In Sinai desert, no trace of Moses
By Michael Slackman Published: April 3, 2007



The remains of a fort that dated back to the era when, according to the Bible, Moses led the Israelites out of Egypt were recently unearthed. (Shawn Baldwin for The New York Times)

QANTARA EAST, Egypt: On the eve of Passover, the Jewish holiday that celebrates the story of Moses leading the Israelites through this wilderness out of slavery, Egypt's chief archaeologist took a bus full of journalists into the northern Sinai Peninsula to showcase his agency's latest discovery.

It did not look like much - some ancient buried walls of a military fort and a few pieces of volcanic lava. The archaeologist, Zahi Hawass, often promotes mummies and tombs and pharaonic antiquities that command international attention and high ticket prices.

But this bleak landscape, broken only by electric pylons, excited him because it provided physical evidence of stories told in hieroglyphics.
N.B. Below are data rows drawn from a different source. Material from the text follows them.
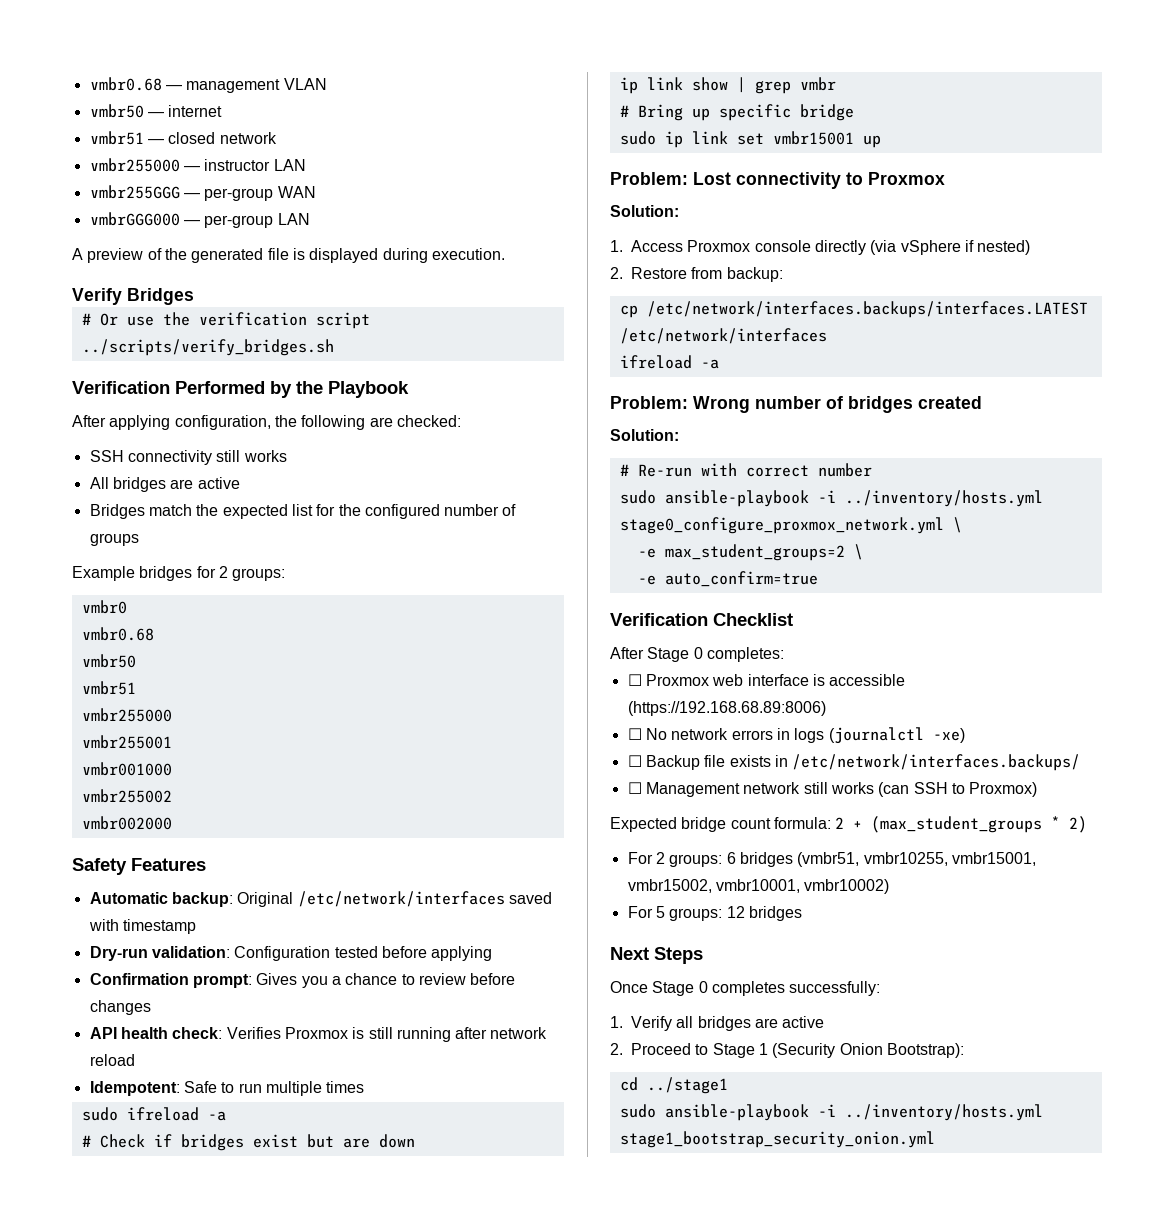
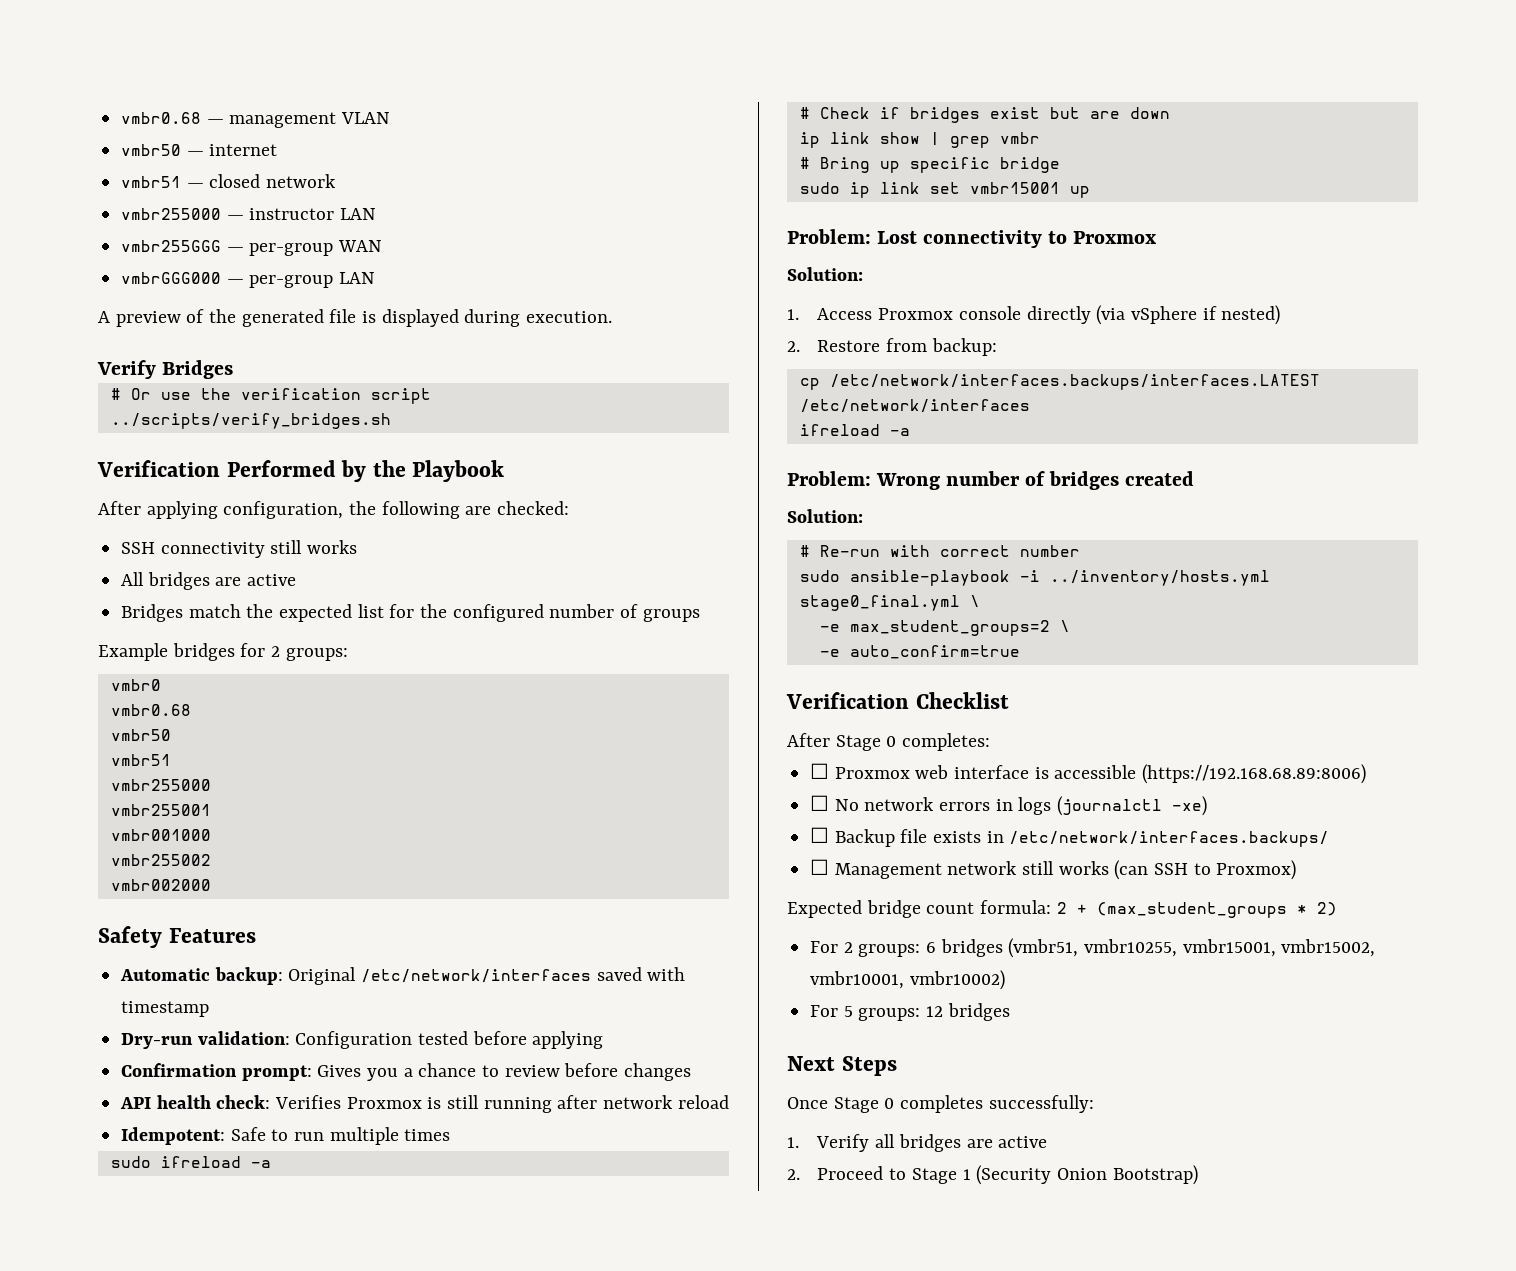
- sudo ansible-playbook -i ../inventory/hosts.yml stage0_configure_proxmox_network.yml \
+ sudo ansible-playbook -i ../inventory/hosts.yml stage0_final.yml \
- 2. Proceed to Stage 1 (Security Onion Bootstrap):
- cd ../stage1
- sudo ansible-playbook -i ../inventory/hosts.yml stage1_bootstrap_security_onion.yml
+ 2. Proceed to Stage 1 (Security Onion Bootstrap)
It was proof of accounts from antiquity.

That prompted a French reporter to ask about the Exodus, and if the new evidence was linked in any way to the story of Passover. The archaeological remains roughly coincided with the timing of the Israelites' biblical flight from Egypt and the 40 years of wandering the desert in search of the Promised Land.

"Really, it's a myth," Hawass said of the story of the Exodus, as he stood at the foot of a wall built during what is called the New Kingdom.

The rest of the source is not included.